Last night while he and Hattie were tandem nursing, his teeth began their usual descent into my nipple, at first irritating and then excruciating.
“Zekie, teeth!” He switched positions – but no relief. I got supremely disgruntled.
“Zekie, teeth, one more minute and then done.” I pop him off.
“Honey, this is crazy, why don’t you just stop having amma, okay? Tomorrow morning we can have a good-bye to amma party.”
“Okay” he says and seems fine with it.
“We’ll make a cake.” We fall asleep.
This morning when I refuse Zeke his transitional amma it becomes clear that he thought I was talking about an amma party last night. I can just imagine his dreams. Giant, milk-engorged breasts-fat dripping nipples just for him. An endless breast-feeding orgy with breaks for chocolate cake.
He tries to latch on anyway but makes it a joke. “Ammeenah” he says in his best baby voice. He’s not quite joking anymore but he doesn’t seem devastated when I say, “No.” I talk to him about his friends, Charlie and Riley and Derek who don’t have amma anymore. I explain how his classmates at School Around Us don’t nurse. How he is so lucky that he nursed longer than all his friends. Giving up amma makes him an even bigger boy.

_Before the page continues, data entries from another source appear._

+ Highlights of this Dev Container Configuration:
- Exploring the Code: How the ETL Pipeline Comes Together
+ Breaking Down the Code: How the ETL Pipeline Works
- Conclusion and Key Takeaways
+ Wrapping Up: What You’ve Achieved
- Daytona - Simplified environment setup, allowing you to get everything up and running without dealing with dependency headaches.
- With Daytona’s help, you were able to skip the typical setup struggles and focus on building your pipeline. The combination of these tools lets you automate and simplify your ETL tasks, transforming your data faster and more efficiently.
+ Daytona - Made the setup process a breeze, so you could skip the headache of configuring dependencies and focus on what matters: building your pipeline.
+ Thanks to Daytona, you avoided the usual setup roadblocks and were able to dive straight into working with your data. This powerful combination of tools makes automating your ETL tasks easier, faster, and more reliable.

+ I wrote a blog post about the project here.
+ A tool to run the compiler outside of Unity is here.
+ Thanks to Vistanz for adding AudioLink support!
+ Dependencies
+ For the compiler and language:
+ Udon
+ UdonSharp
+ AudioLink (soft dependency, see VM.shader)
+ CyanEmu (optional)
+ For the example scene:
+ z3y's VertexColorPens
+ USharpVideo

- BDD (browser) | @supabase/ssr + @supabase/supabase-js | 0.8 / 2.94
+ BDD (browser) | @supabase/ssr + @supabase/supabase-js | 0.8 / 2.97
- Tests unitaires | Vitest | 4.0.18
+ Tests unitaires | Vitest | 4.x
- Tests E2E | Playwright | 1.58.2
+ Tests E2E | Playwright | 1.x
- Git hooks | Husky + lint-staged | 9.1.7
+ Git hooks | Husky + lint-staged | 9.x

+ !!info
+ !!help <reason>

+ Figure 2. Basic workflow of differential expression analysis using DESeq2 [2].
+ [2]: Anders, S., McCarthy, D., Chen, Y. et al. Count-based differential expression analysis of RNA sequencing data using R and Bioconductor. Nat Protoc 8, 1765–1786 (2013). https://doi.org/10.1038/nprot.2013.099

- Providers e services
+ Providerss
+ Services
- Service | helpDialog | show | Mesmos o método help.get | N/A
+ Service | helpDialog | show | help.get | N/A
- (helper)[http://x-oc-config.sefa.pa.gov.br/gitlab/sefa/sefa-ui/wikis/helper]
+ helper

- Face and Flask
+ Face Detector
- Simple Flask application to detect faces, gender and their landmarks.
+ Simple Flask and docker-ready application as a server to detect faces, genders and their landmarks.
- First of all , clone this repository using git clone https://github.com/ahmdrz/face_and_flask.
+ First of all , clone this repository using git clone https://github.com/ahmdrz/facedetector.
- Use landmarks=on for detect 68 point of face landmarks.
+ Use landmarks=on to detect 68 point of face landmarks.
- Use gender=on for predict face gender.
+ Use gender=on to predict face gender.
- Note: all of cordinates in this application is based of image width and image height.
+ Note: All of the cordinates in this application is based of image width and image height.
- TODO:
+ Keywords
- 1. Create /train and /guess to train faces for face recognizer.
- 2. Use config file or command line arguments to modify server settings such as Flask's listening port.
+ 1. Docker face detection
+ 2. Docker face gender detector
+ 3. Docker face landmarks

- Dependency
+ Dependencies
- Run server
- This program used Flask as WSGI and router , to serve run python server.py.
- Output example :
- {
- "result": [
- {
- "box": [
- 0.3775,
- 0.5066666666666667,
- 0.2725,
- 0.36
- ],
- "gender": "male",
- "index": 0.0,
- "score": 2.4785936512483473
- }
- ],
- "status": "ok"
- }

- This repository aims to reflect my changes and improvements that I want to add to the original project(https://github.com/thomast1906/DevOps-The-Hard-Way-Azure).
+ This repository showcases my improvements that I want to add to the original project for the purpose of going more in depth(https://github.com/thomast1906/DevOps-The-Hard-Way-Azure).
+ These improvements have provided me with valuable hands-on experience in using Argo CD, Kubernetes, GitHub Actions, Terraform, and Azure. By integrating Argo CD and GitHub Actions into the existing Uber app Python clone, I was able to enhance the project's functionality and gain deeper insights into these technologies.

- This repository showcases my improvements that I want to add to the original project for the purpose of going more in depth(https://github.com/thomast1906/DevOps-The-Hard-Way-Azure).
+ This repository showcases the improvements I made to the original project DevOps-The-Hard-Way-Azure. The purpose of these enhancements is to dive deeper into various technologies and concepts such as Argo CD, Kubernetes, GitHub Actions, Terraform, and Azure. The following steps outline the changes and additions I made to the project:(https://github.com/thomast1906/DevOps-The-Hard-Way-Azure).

As I say all that, I don’t feel remotely sure that I am doing the right thing. Comparing and contrasting. Equating amma with being babyish. But of course being a Mom means always second-guessing yourself.
Making the cake is annoying. Instead of mixing the ingredients with love, I’m cranky. I want my coffee. I want more sleep. I want not to bake before 10am. And both kids insist on helping. When Michael finally sends me to the couch with my coffee, I am a mess. I try to concentrate on Sesame Street. It’s the episode where Big Bird’s nest has been destroyed by a hurricane. The metaphor is not lost on me.
I want to renege but it’s party time. Cake and candles. Michael frosts each piece with whipped cream from a can. He does beautiful little flower designs. We all keep saying “good-bye amma” while I choke back tears. Michael tells Zeke that he is glad for almost four years of amma. He says that it has made Zeke tall and strong and healthy.
I recount how Zekie latched right on in the birthing tub and never let go.
The cake is moist and chocolaty. Hattie Rose leads the bye, bye amma dance party. While I videotape them, I can’t help but notice how tall Zeke is. Another transition to the big boy. Already, I miss his almost four- year -old face becoming like that newborn as he takes my breast in his mouth. How he cups his hand around it so sweetly and looks supremely content. And I know I will miss The Power of the breast! I could lure him home from playgrounds and the children’s museum with the promise of amma and reading books on the big bed.
As bedtime approaches, I wonder if I can hold firm. I’m not sure if I can say good-bye to amma. I don’t know what else I can give him or do for him to make him that happy.